======== Data for processing

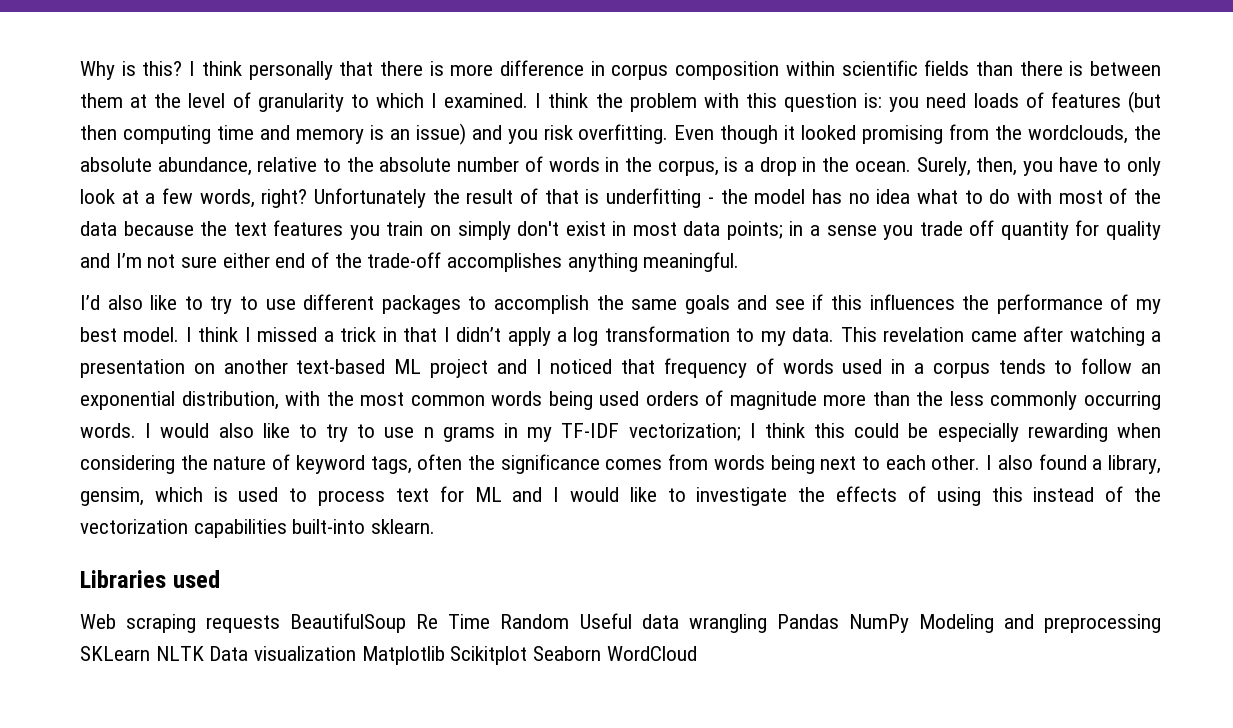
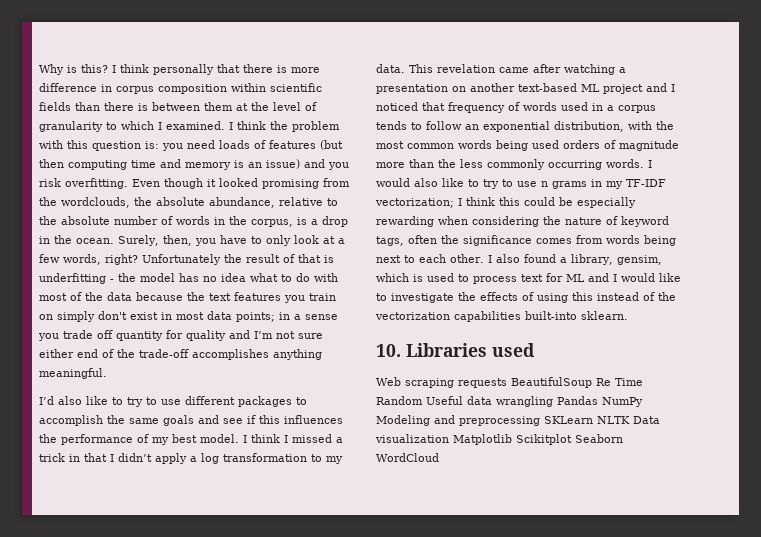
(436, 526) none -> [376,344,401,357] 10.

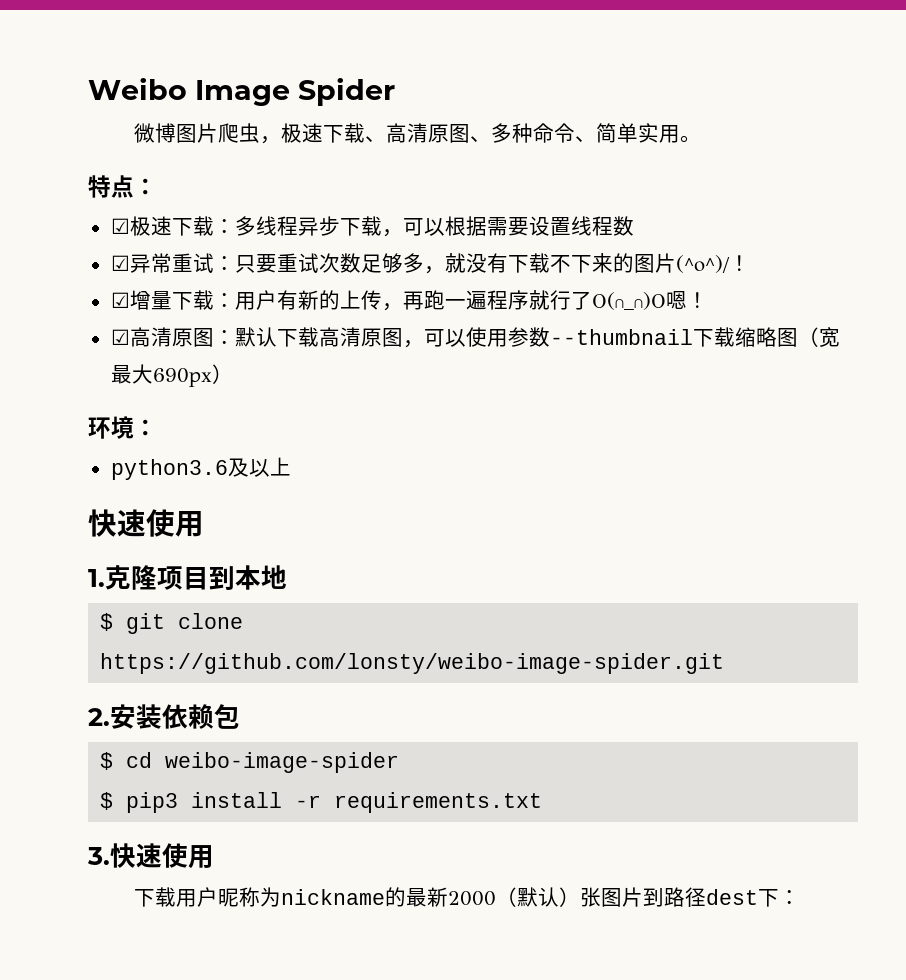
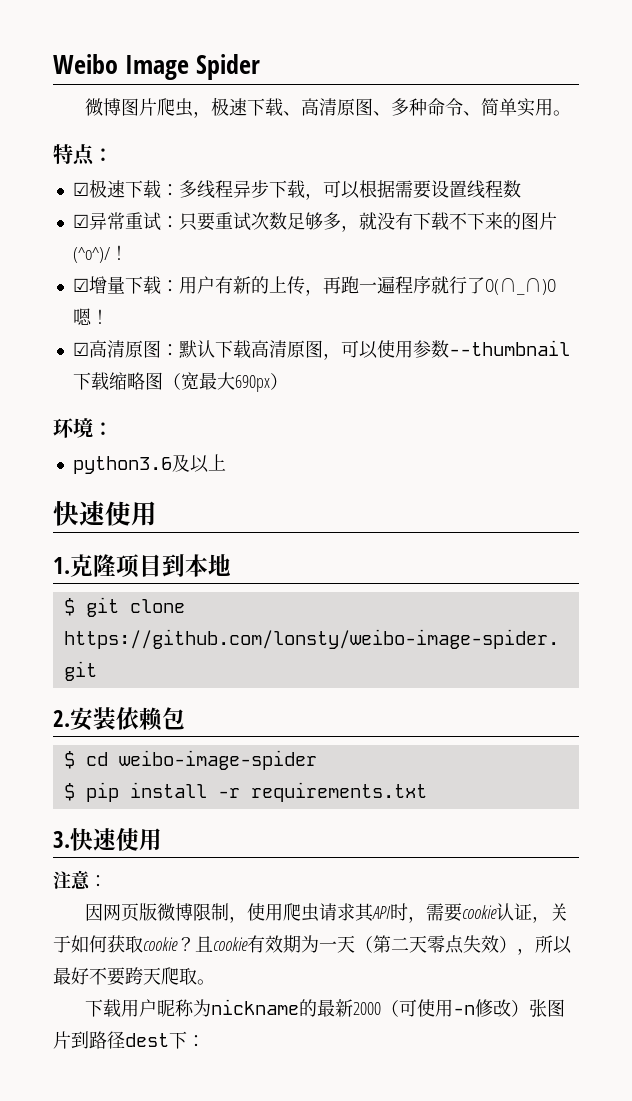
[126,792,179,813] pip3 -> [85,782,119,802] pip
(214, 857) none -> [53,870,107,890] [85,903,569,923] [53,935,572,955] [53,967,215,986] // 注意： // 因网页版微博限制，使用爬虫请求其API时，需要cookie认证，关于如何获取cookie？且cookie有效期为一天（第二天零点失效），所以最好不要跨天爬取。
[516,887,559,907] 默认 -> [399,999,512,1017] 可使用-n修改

================
======== Data for processing

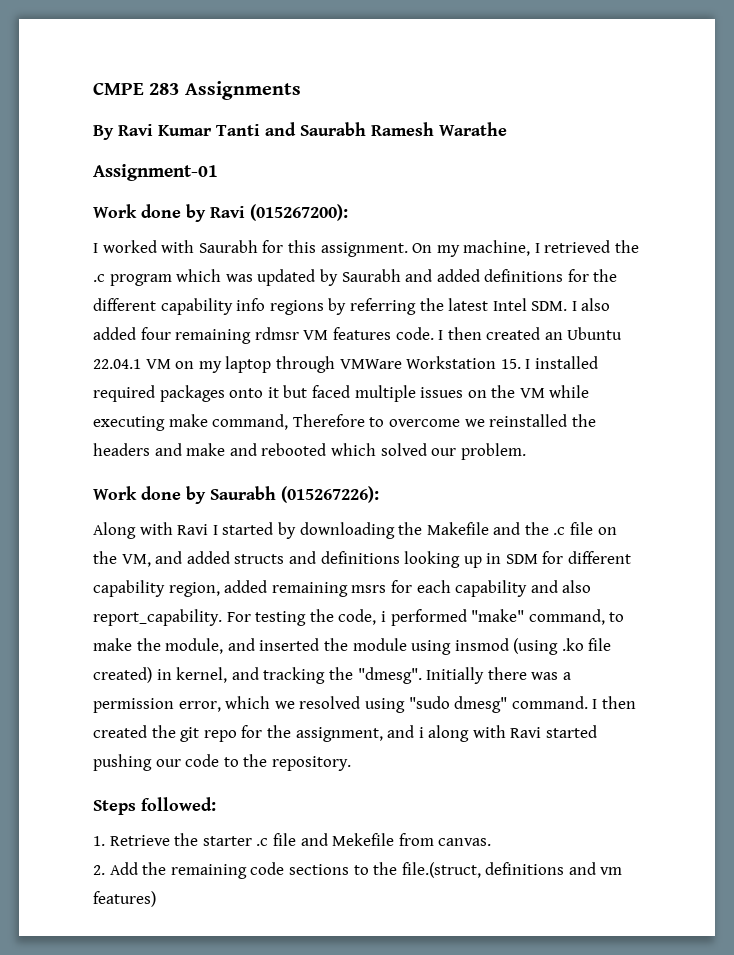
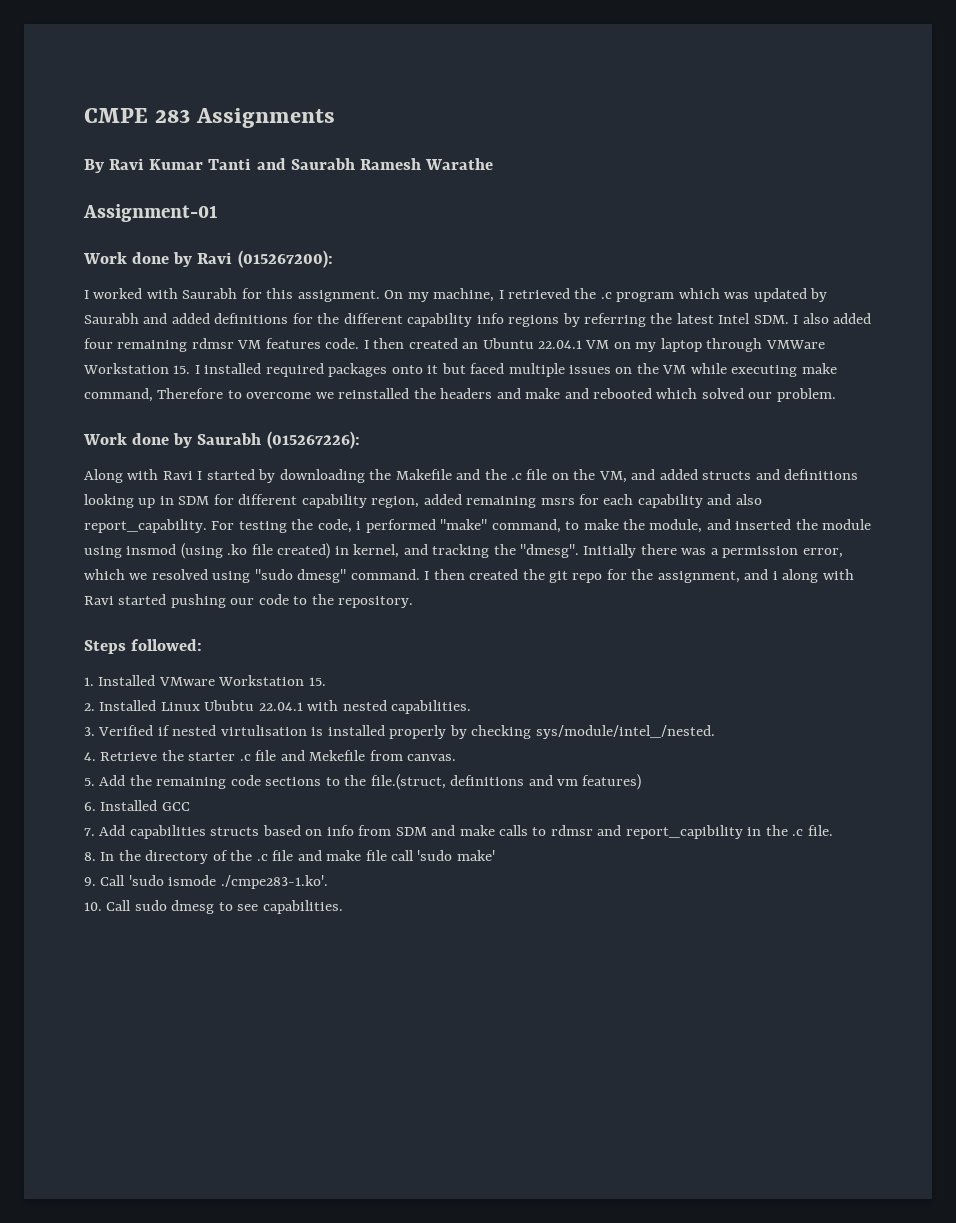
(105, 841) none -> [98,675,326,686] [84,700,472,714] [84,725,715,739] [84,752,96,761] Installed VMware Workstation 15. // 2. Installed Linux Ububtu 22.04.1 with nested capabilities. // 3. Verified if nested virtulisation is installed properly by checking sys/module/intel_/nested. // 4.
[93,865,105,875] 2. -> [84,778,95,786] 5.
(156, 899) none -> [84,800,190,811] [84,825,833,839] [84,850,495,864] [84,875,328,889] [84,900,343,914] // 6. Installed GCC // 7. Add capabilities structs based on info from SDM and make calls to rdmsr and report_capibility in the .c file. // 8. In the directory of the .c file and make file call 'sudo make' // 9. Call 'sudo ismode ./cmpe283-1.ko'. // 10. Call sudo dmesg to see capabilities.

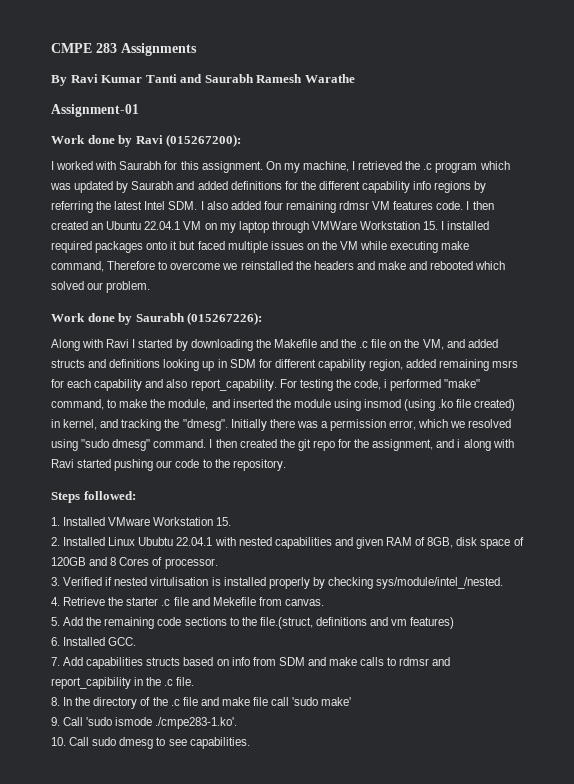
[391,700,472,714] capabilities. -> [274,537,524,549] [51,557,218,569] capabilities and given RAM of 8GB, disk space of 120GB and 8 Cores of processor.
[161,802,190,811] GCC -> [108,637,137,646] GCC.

================
======== Data for processing

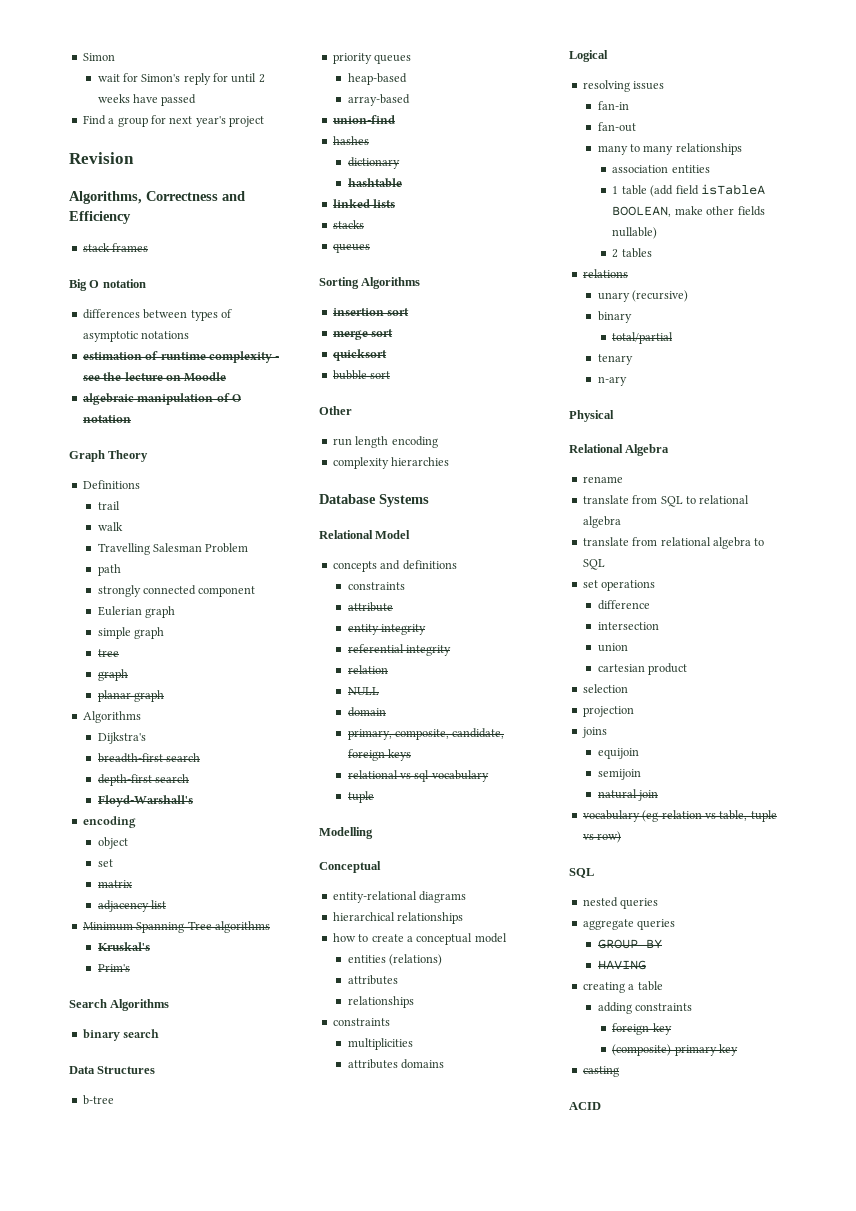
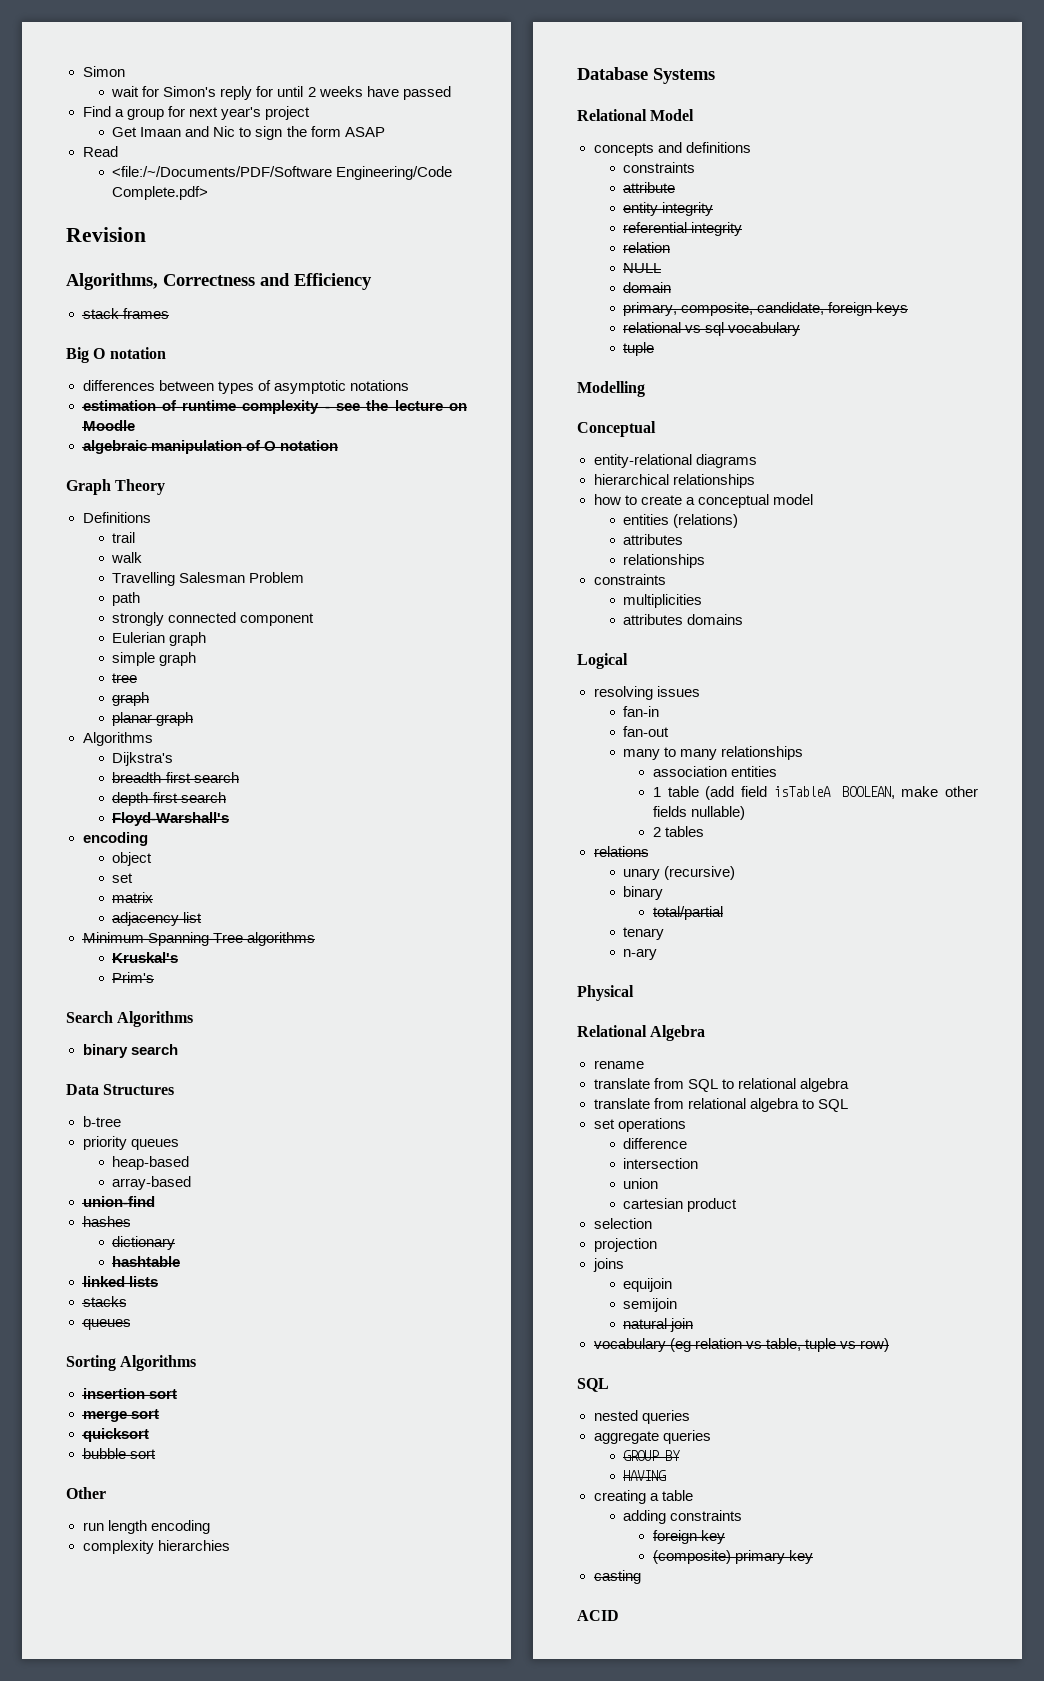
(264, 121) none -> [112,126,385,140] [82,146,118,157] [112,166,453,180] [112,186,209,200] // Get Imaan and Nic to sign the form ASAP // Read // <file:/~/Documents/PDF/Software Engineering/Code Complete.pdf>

================

Work item:
Across all lines above, count those with the string "Installed". Only the number is wanted.

Exercise solution:
2